Original post
by starvice
academic disappointment.
i don’t know what’s happening. it started on the 23rd of Jan, when i was rejected from bristol, cambridge followed suit on the 30th. then i had a week, just a week of intense revision,where i didn’t have to focus on interview prep, before my mocks. my last ever set.
the mocks where i was supposed to show everyone and myself that despite the fact that i was rejected from cambridge, my grades were still incredible , i was still at the top of my game, and i could still reach the high academic standard that cambridge would have demanded from me. 3 A*s would be mine.
and then i sat the exams.
the first biology paper was fine, good even. then came the first maths paper, which was by my standards, horrific. i knew i hadn’t done as well as i wanted to do, as i needed to do.
i then had a day’s break to recover, brush it off and focus my efforts on the next lot of exams.
inorganic chemistry and a biology paper inauspiciously titled ‘communication, homeostasis and energy’; which is what i assumed to be a module 5-focused paper, given we hadn’t finished all the content. fine. i could deal with that. except i couldn’t, because the universe (or rather my teachers) had decided to play two cruel jokes on me that day.
firstly, in my inorganic and physical paper, i found myself racing against the clock, heart pounding as each number blinked away. by the end, my calculations were a jumbled mess of numbers and my handwriting was an unintelligible scrawl. i barely finished the paper. turns out, we had been allocated a measly 90mins to do a paper that was supposed to last 2 hours. a simple mistake that anyone could make, but one that seriously dampened my mood given how much time i had dedicated to revision for this subject. i was later reassured by an apologetic teacher that grade boundaries would be lowered appropriately.
‘at least there will be no more surprises today’, i thought, ‘my next exam is a biology paper, all about module 5’. given my future aspirations, the topics in module 5 are a favourite of mine.
i walked to my exam desk, ready to go, only to be greeted with an aqa a level biology paper. ( i do ocr) my heart sank. ‘why, why, why would they do this?’ i had studied all the key marking points and all the content i needed to know, for the ocr a level biology specification. giving us this paper as a mock exam was illogical and unfair. still, i would attempt the questions. what choice did i have.
the first question- specific points about viruses. i seethed, we didn’t need to know this, we hadn’t learnt this. ‘not on our spec’ i scribbled on the side in block capitals. (in the light of maturity, i later decided against this decision and rubbed it out). so, i found myself stumbling through a paper with sections of unfamiliar content and strange phrasing. i knew it hadn’t gone well. (how could it have, given i hadn’t ever studied that specification!!!) i later spoke to a pretty unapologetic biology teacher who made the excuse that it was to deter people from cheating and promised to lower the grade boundaries appropriately.
‘what’s going on?’, i thought.
and then today. maths paper 2. a paper that was alright, by all accounts, but that i’m not convinced i scored highly enough on. silly mistakes. we’ll see. i just hope it makes up for the first paper.

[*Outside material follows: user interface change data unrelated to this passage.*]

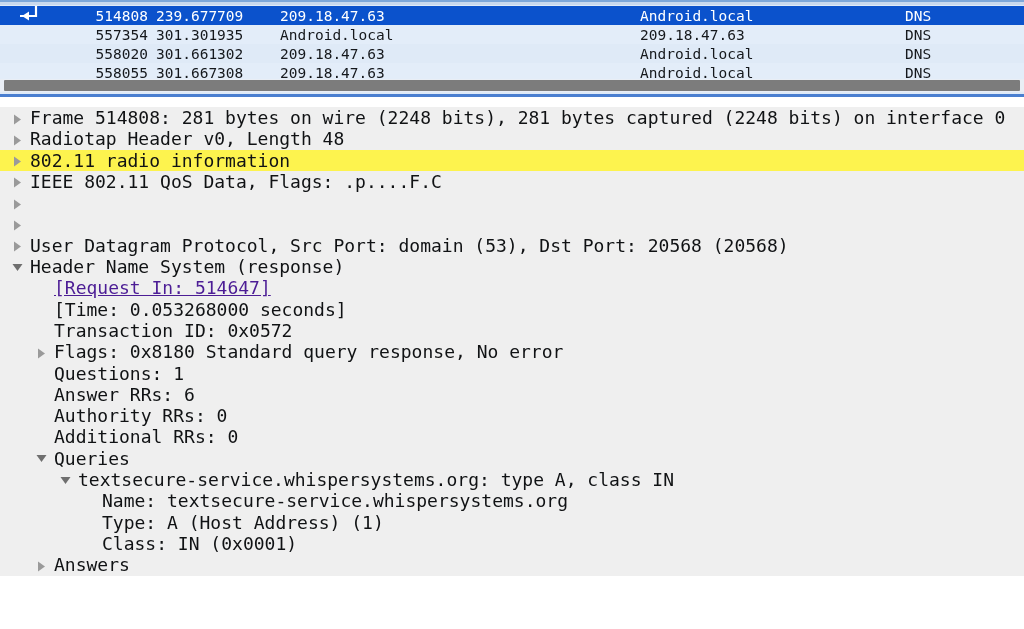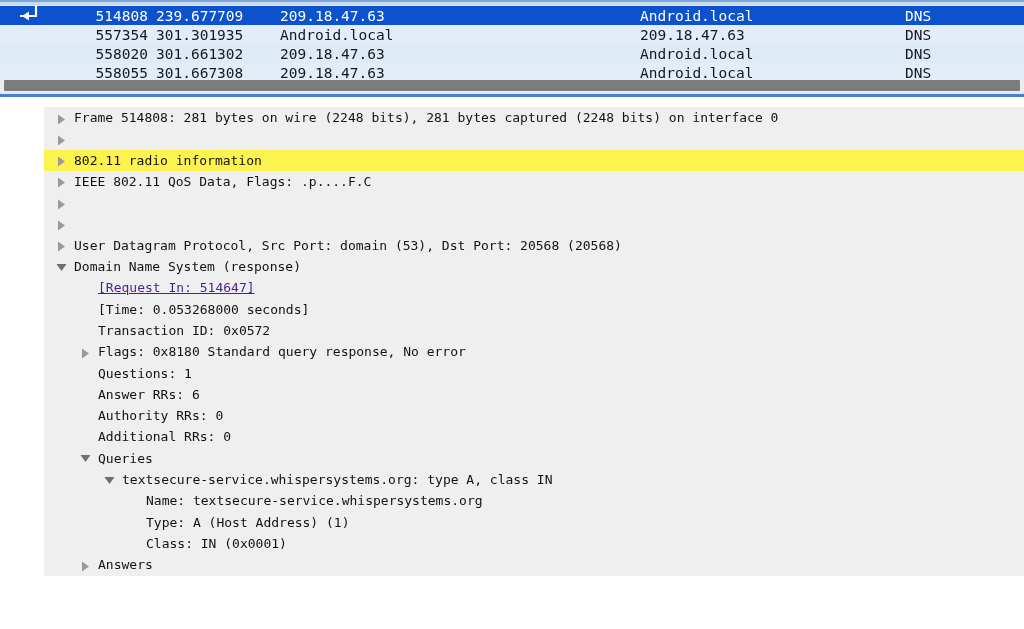--- a/index.html
+++ b/index.html
@@ -131,10 +131,9 @@
     height: 21.3px;
     line-height: 21.3px;
     white-space: nowrap;
-    font-size: 13px;
+    font-size: 18px;
     color: #101214;
     background: #efefef;
-    margin-left: 44px;
   }
   .detail-row.highlight { background: #fdf34e; text-align: right; }
 

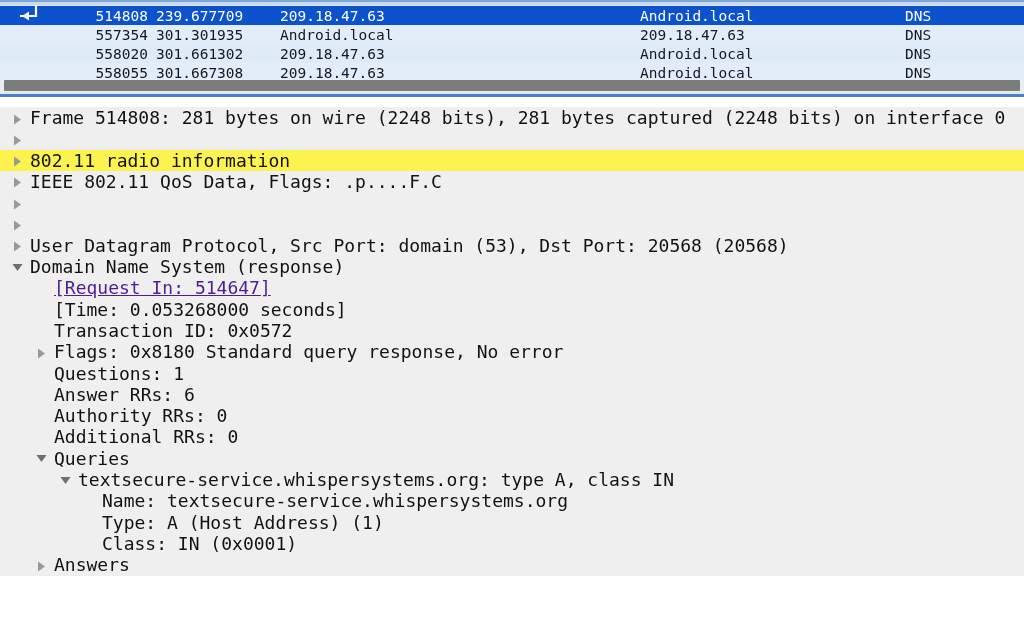--- a/index.html
+++ b/index.html
@@ -239,6 +239,7 @@
             <path d="M1 0.5 L8 5.5 L1 10.5 Z" fill="#9a9a9a"></path>
           </svg>
         </span>
+        <span class="detail-text tx-l0">Radiotap Header v0, Length 48</span>
       </div>
       <div class="detail-row highlight">
         <span class="twisty tw-l0">

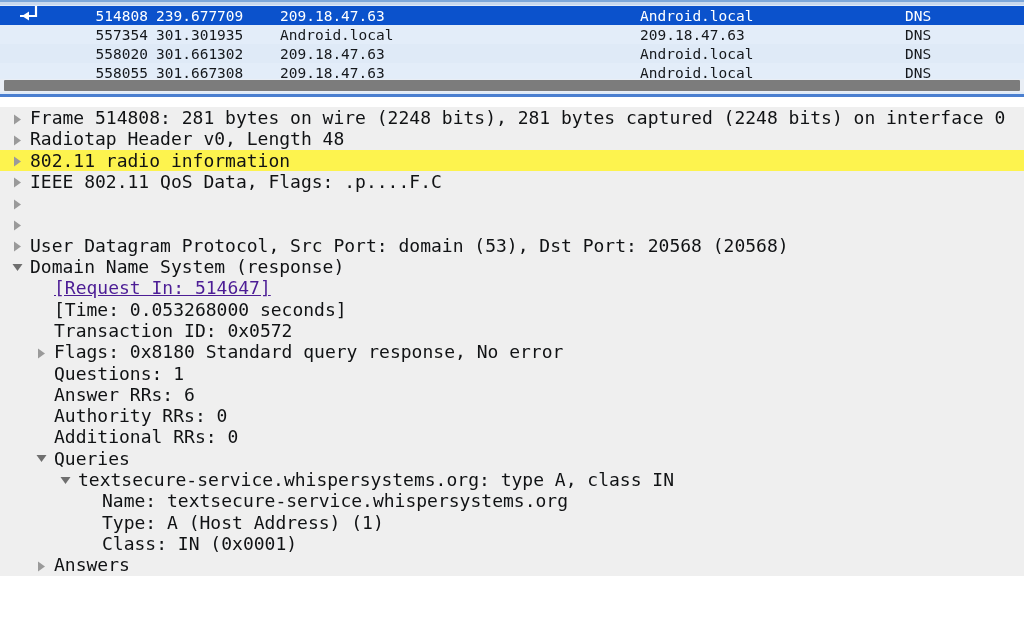--- a/index.html
+++ b/index.html
@@ -285,7 +285,7 @@
             <path d="M0.5 1 L10.5 1 L5.5 8 Z" fill="#6f6f6f"></path>
           </svg>
         </span>
-        <span class="detail-text tx-l0">Domain Name System (response)</span>
+        <span class="detail-text tx-l0">Header Name System (response)</span>
       </div>
       <div class="detail-row">
         <span class="detail-text tx-l1 link-text">[Request In: 514647]</span>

and tomorrow i have chemistry (organic and physical), an exam that i have been warned i will not have enough time to complete. great. however, to mitigate this issue, the chemistry cohort has been given the luxury of crossing out 25 marks worth of questions, so the paper is only marked put of 80. there are soooo many issues with this idea, that i’m not going to go into.
i just feel like these mocks are going really badly, due to factors that are mostly out of my control. my subpar performance in maths is just down to me. i think i’ll probably come out with an A (80%) which would be disappointing. i think i deserve A*s in biology and chemistry, but given all of this i don’t know anymore.
the reason i’m so upset is because academia has always been a sort of safe place for me. an area in my life that i knew i could always excel in, and that i historically have excelled in. it doesn’t feel like that anymore. i think its a mixture of the fact that this half term has been hard, a-levels are hard and i am on the edge of burnout.
half term should be a break, but i have to go through the biology content we were bring taught right before exams (it wasn’t on the test so i didn’t consolidate any of it).
to sum it up, y13 sucks so bad and i really want a med offer.